EEEE THANK YOU BBY I HOPE YOU LIKE THIS!! If not you can beat my ass Friday XD
“Let’s make a deal, shall we?”
The statement comes unprompted from Richie’s lazy form in the hammock, shouted across the clubhouse in a poor imitation of a Bond villain Eddie is too tired to keep up with. 
Eddie peeks over his comic book from Bill’s old spot; their friend, the last one of the Losers to leave besides Mike, had moved for college a few weeks prior, and Eddie and Richie honestly weren’t far behind. Richie was due to leave for California any day now, and Eddie...Eddie was headed to New York. Tomorrow. With his girlfriend (re: babysitter, as Richie had called her on more than one occasion) that he may or may not be hiding from in an effort to spend a few more hours with Richie.
Just a few more hours.
As Eddie’s stomach churns at the thought, he realizes he hasn’t given his friend an answer. He may have pulled out a voice, but it was a statement that Eddie was supposed to respond to, based on the way the raven-haired boy pushed up so he could look at Eddie and fiddle with his glasses.

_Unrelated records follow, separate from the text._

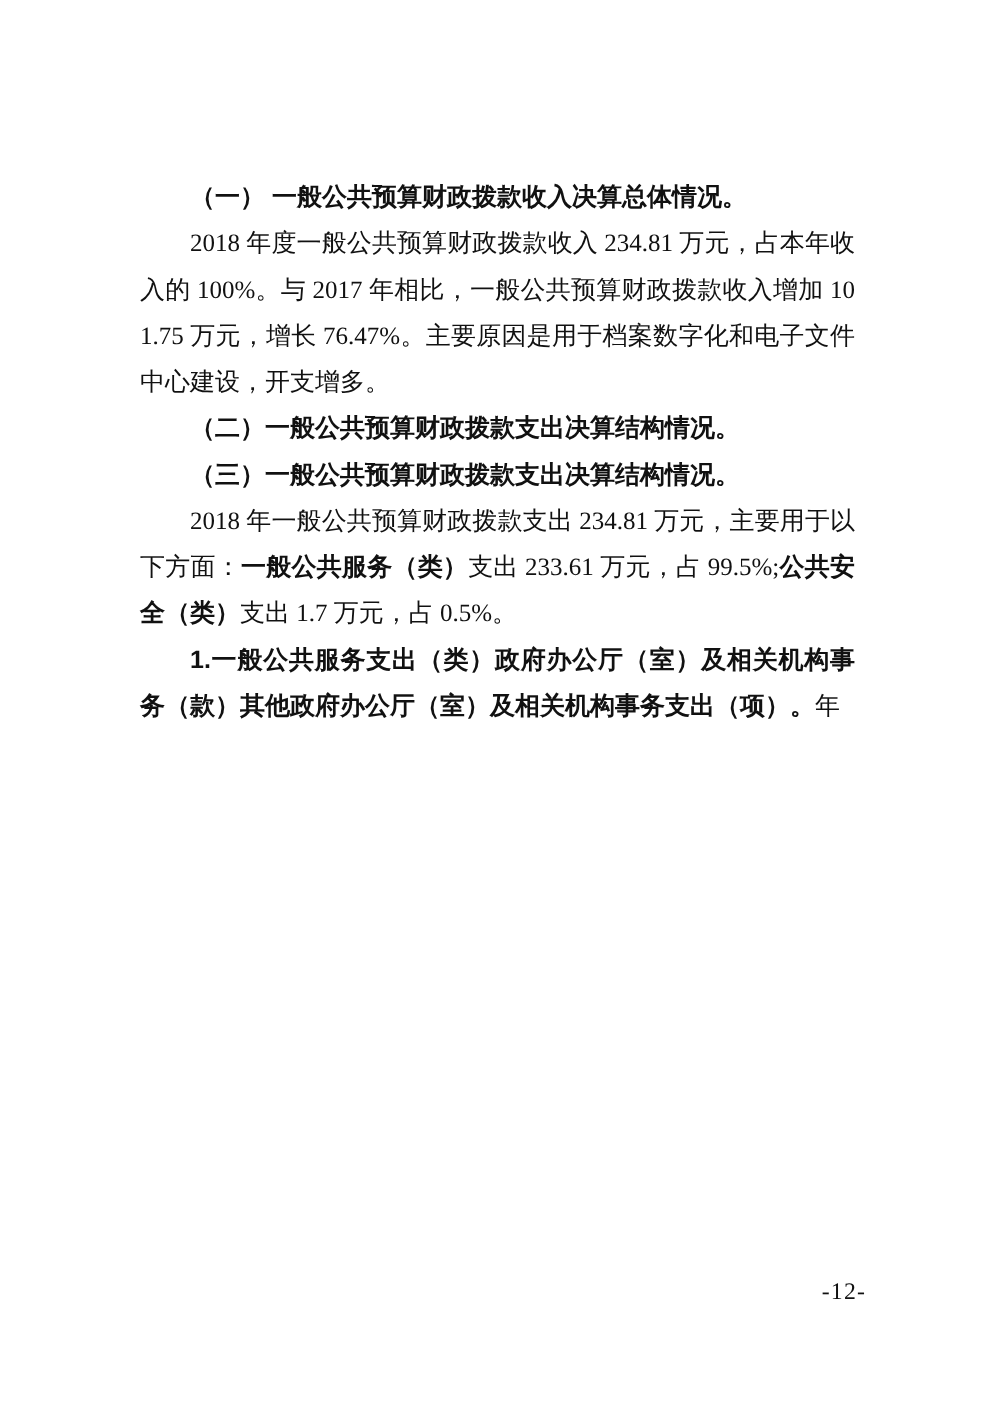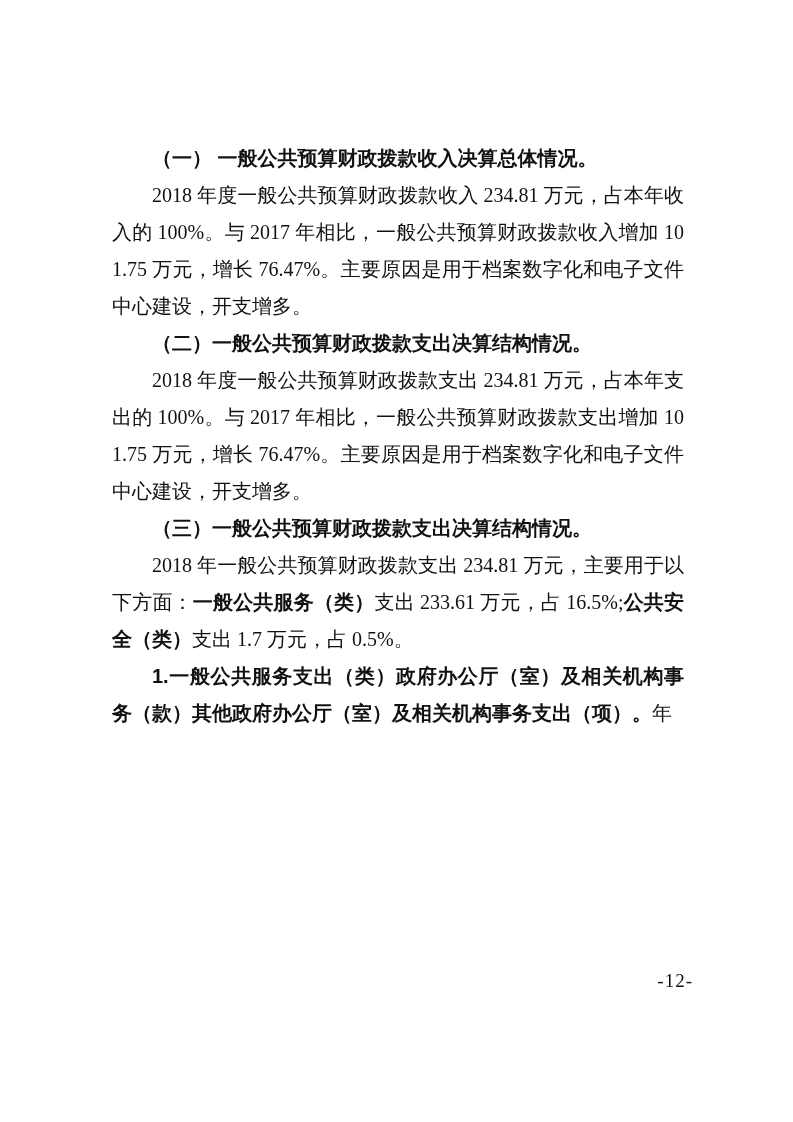--- a/index.html
+++ b/index.html
@@ -64,7 +64,6 @@
 
     <h2 class="heading">（二）一般公共预算财政拨款支出决算结构情况。</h2>
 
-    <p class="para">2018 年度一般公共预算财政拨款支出 234.81 万元，占本年支出的 100%。与 2017 年相比，一般公共预算财政拨款支出增加 101.75 万元，增长 76.47%。主要原因是用于档案数字化和电子文件中心建设，开支增多。</p>
 
     <h2 class="heading">（三）一般公共预算财政拨款支出决算结构情况。</h2>
 

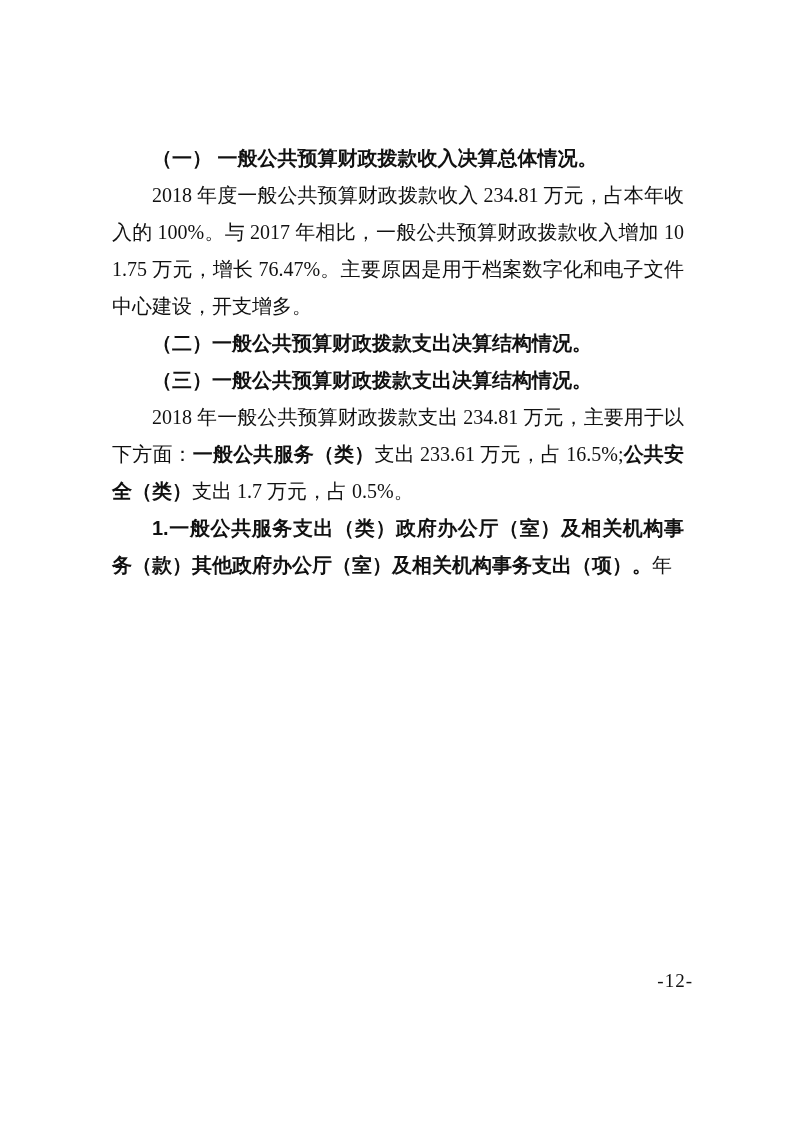--- a/index.html
+++ b/index.html
@@ -67,7 +67,7 @@
 
     <h2 class="heading">（三）一般公共预算财政拨款支出决算结构情况。</h2>
 
-    <p class="para"><span>2018 年一般公共预算财政拨款支出 234.81 万元，主要用于以下方面：</span><span class="bold">一般公共服务（类）</span><span>支出 233.61 万元，占 16.5%;</span><span class="bold">公共安全（类）</span><span>支出 1.7 万元，占 0.5%。</span></p>
+    <p class="para"><span>2018 年一般公共预算财政拨款支出 234.81 万元，主要用于以下方面：</span><span class="bold">一般公共服务（类）</span><span>支出 233.61 万元，占 99.5%;</span><span class="bold">公共安全（类）</span><span>支出 1.7 万元，占 0.5%。</span></p>
 
 
 

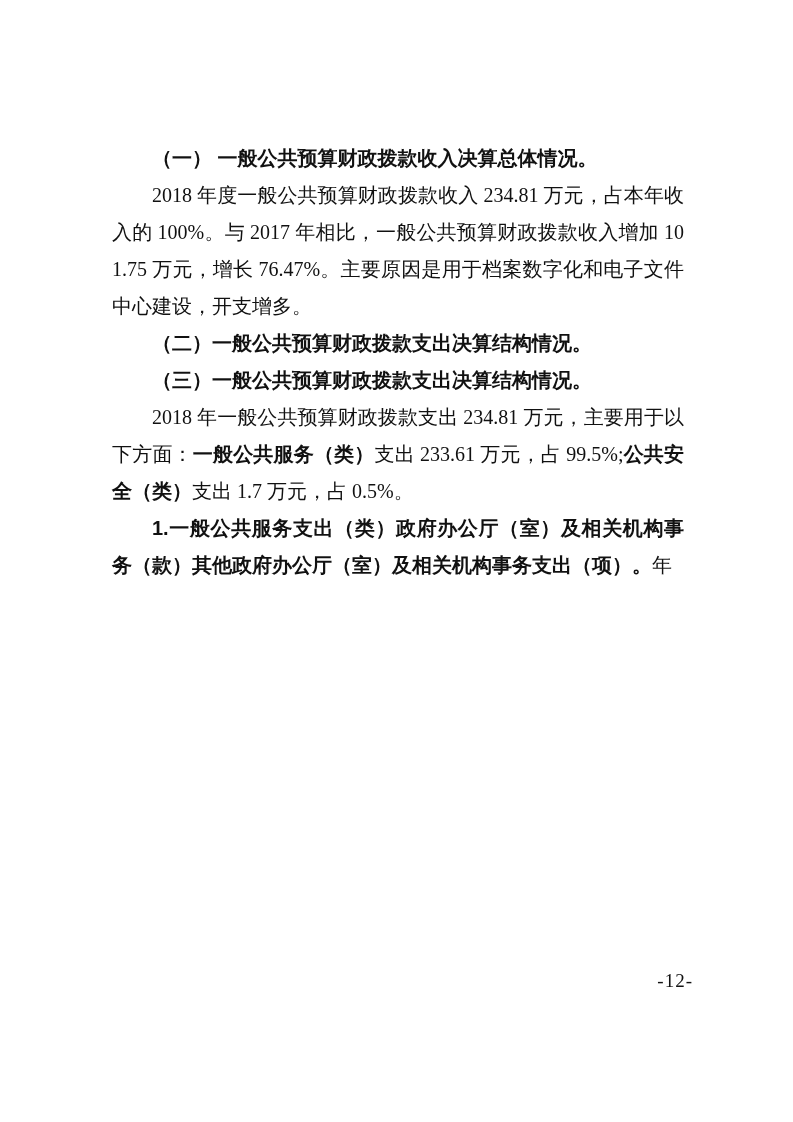--- a/index.html
+++ b/index.html
@@ -43,7 +43,7 @@
   }
   .page-number {
     position: absolute;
-    top: 967px;
+    top: 1020px;
     right: 100px;
     font-size: 19px;
     line-height: 28px;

Eddie turns a page without having really read the first one, his fingers just needing something to do besides stain the pages with sweat from their sitting in one place too long. “What kind of deal?”
“One of those marriage deals.” Eddie chokes, and Richie is quick to correct himself. “I mean! Wait! No! We don’t have to get married!” Richie really sits up now; he does it so fast the hammock angrily drops him to an unforgiving dirt floor. “I’m not, like, gay or anything--” he’s spitting out dirt as he tries to talk, and for some reason, Eddie can’t move from his spot to check on him.
Eddie grips the comic book so tightly he feels one of the pages tear a bit. He doesn’t care. “Yeah. uh. Not gay. I know you’re not gay. I’m not gay either.”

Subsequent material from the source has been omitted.